次に、長期保有や自社所有地での建て替えといった計画的な対策の重要性が増しています。法改正の適用は令和9年(2027年)1月1日以後に発生する相続・贈与からとなるため、現在保有中の土地で既存建物の更新や建て替えを検討する場合、経過措置や所有期間の有利な条件を活かすことが可能です。
さらに、単なる「節税」ではなく、「投資および承継設計」としての視点を持つことが大切です。

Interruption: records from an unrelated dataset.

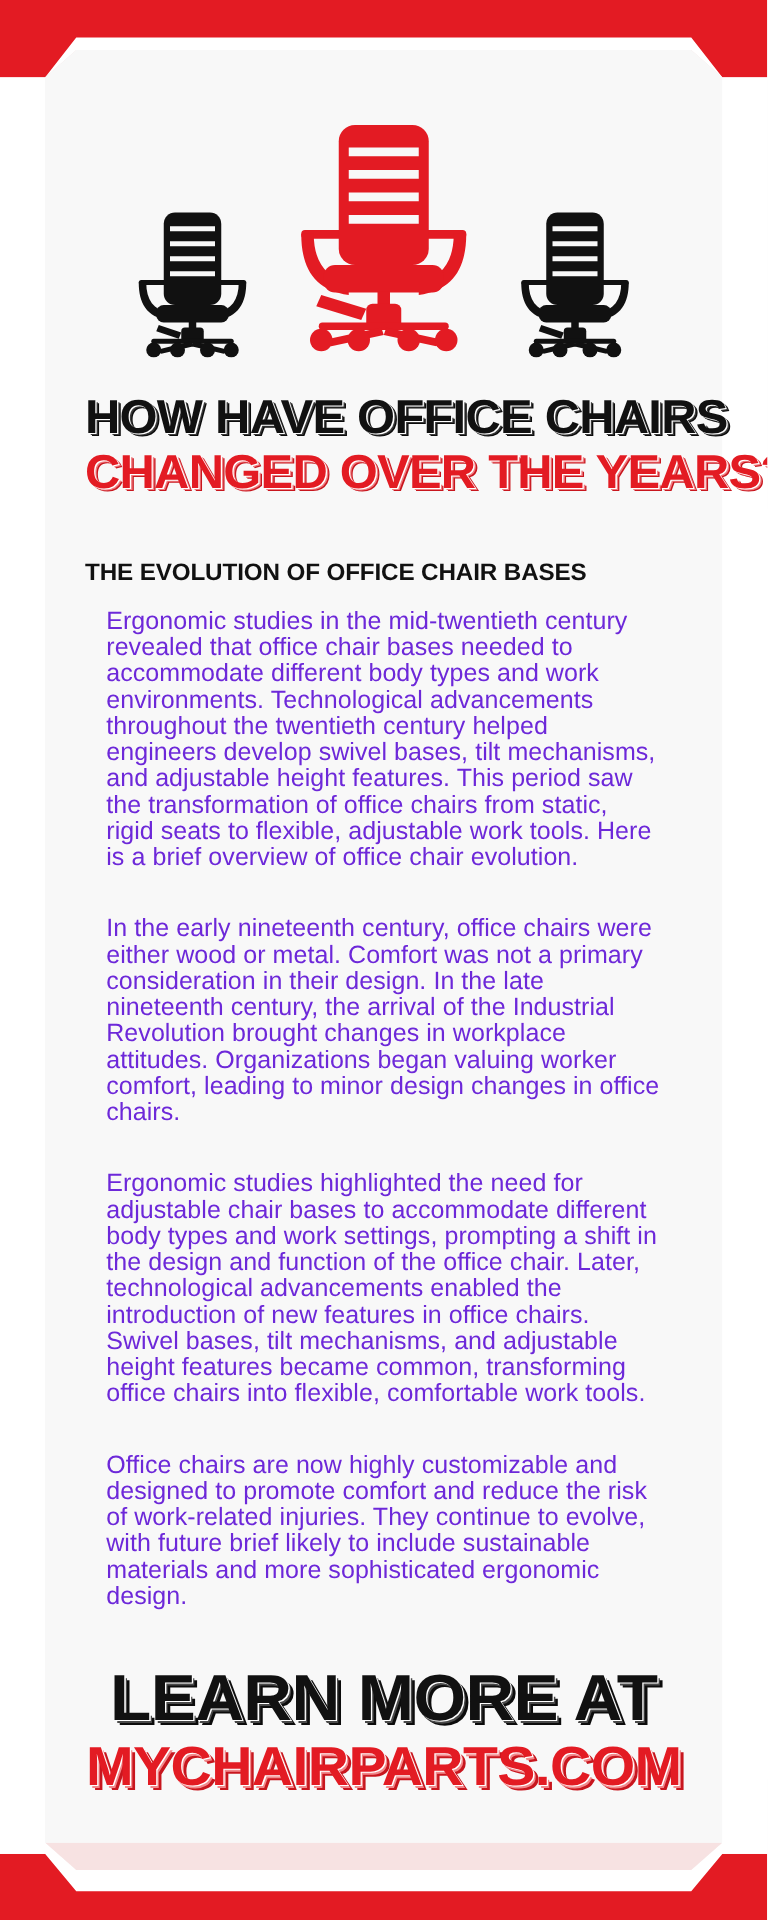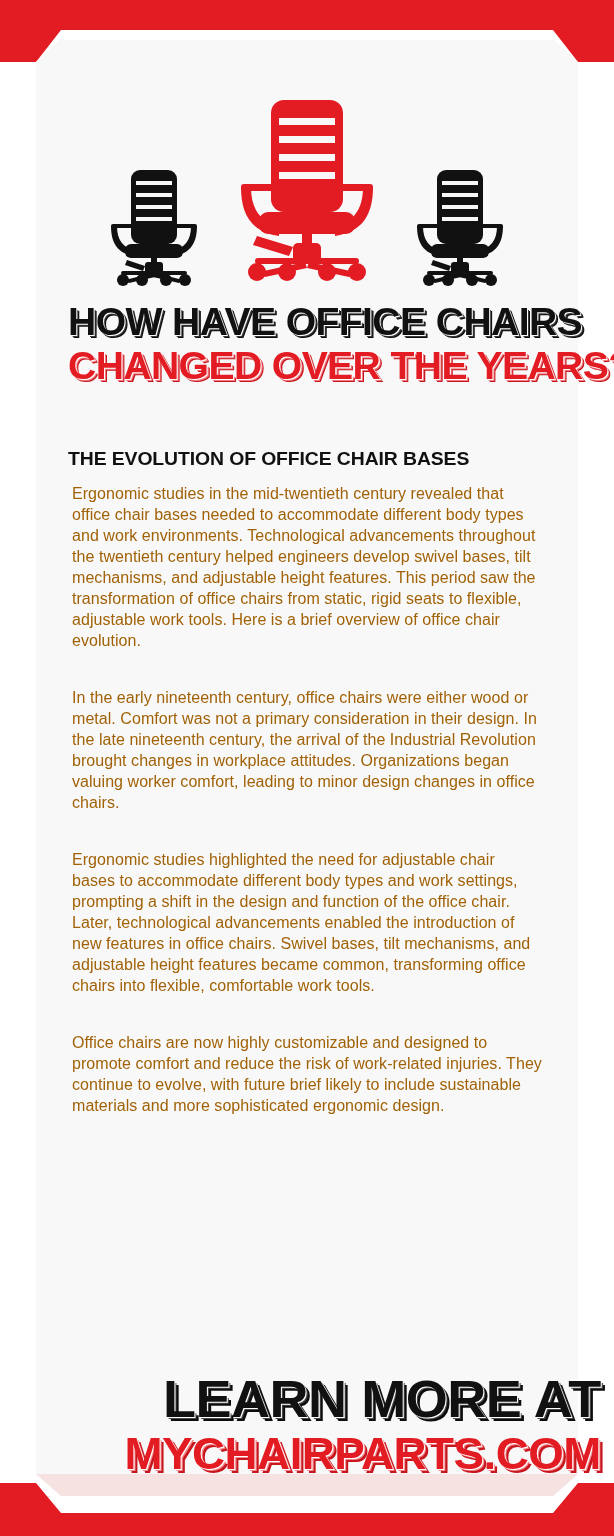--- a/index.html
+++ b/index.html
@@ -87,7 +87,7 @@
   .titles {
     position: absolute;
     left: 68px;
-    top: 300px;
+    top: 312px;
     width: 480px;
   }
   .title-line {

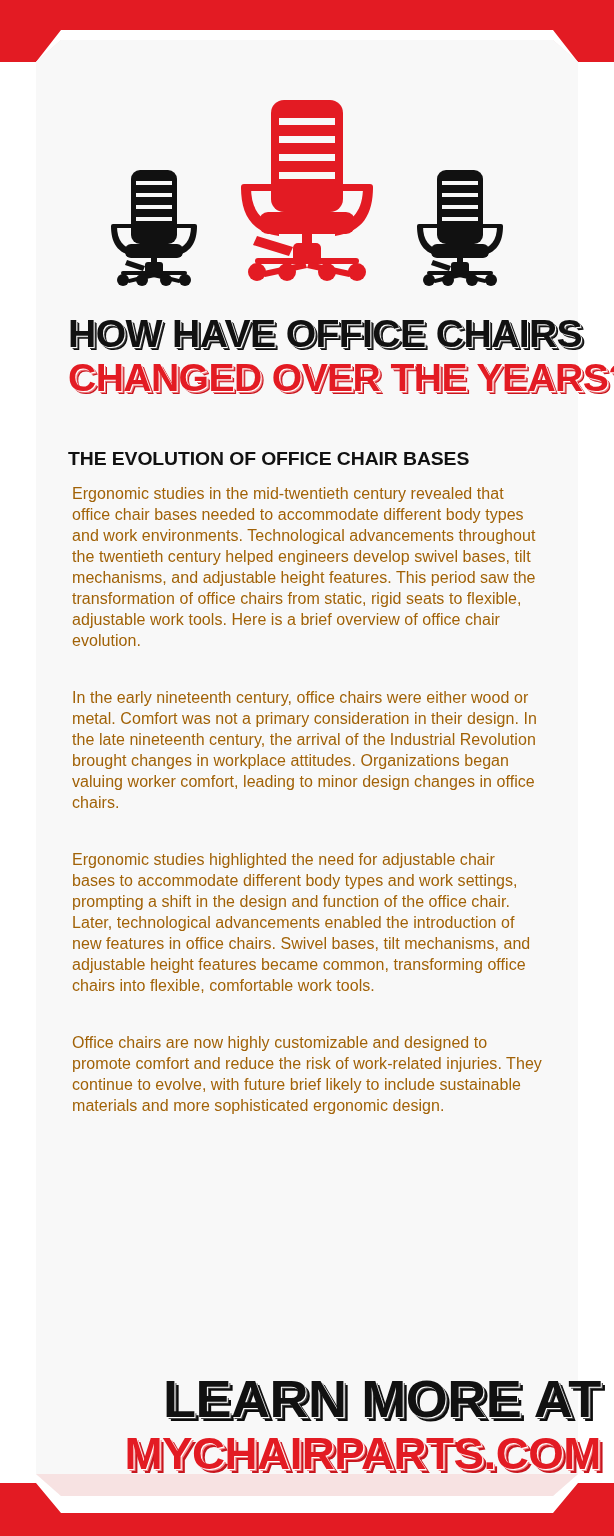--- a/index.html
+++ b/index.html
@@ -127,10 +127,10 @@
     transform-origin: left center;
   }
   p.para {
-    margin: 4px;
-    font-size: 16px;
+    margin: 17px;
+    font-size: 20px;
     line-height: 21px;
-    color: #a16207;
+    color: #6d28d9;
     letter-spacing: 0.05px;
   }
 

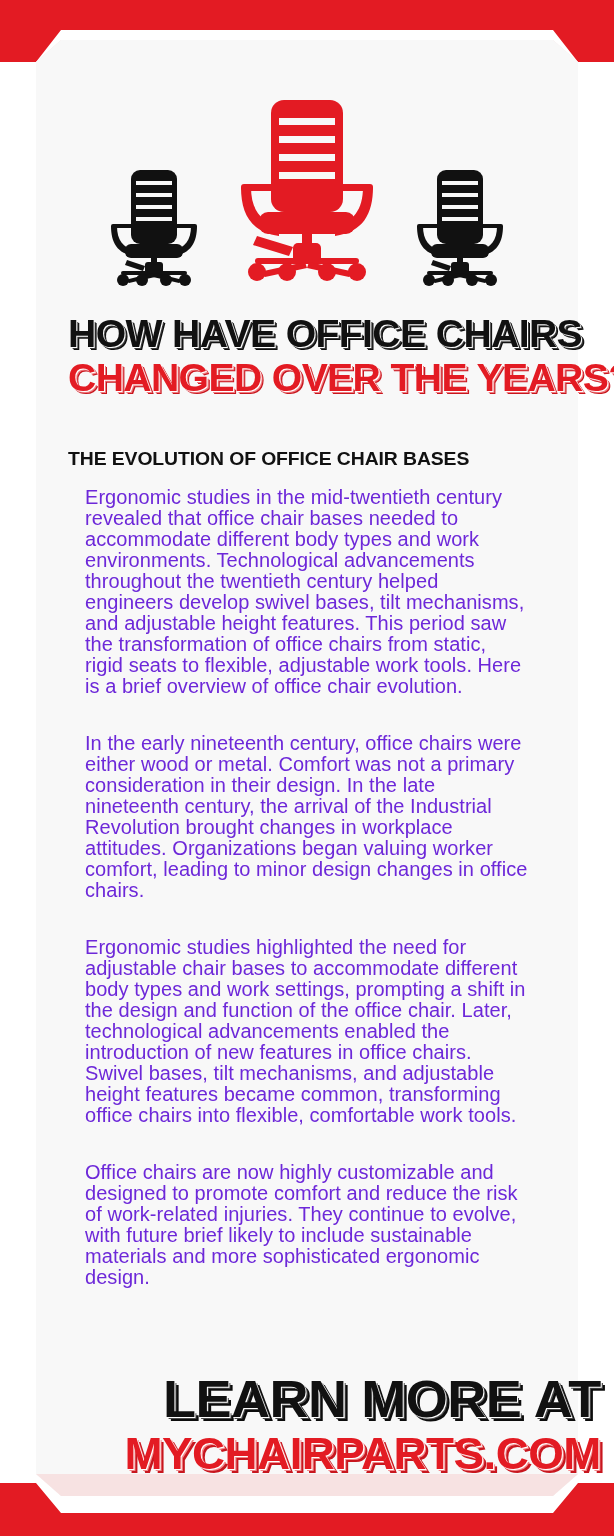--- a/index.html
+++ b/index.html
@@ -166,11 +166,10 @@
   
   .cta {
     position: absolute;
-    left: 48px;
+    left: 36px;
     top: 1330px;
     width: 542px;
-    text-align: right;
-    margin-top: 40px;
+    text-align: center;
   }
   .cta-line {
     font-family: "Liberation Sans Narrow", "Liberation Sans", sans-serif;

不動産を節税手段として捉えるだけでなく、誰に、どの資産を、どの形で承継するかといった中長期的な設計に資産活用の目的を置くことで、制度変更にも耐える持続可能な対策となります。
| ポイント | 内容 |
|---|---|
| 短期取得のリスク | 取得後5年以内は時価評価に近づき、節税効果が減少 |
| 長期保有・建て替えの利点 | 既存所有地での建て替えなど時間的余裕を活かした計画が可能 |
| 承継設計の視点 | 節税よりも投資・資産承継の全体設計として検討する必要性 |
まとめ
今後の法改正によって、アパートや貸家の建築が相続税対策としてこれまでのように有利とは限らなくなります。特に「取得から五年以内」に建築や取得した賃貸用不動産については、相続税評価額の見直しが導入されるため、駆け込み的な対策が不利に働くおそれがあります。長期的な視点で資産を守るためには、法改正の内容を正しく理解し、安易な節税対策に頼らないことが大切です。将来の資産承継を見据えた計画的な戦略が、これからの相続税対策のカギとなります。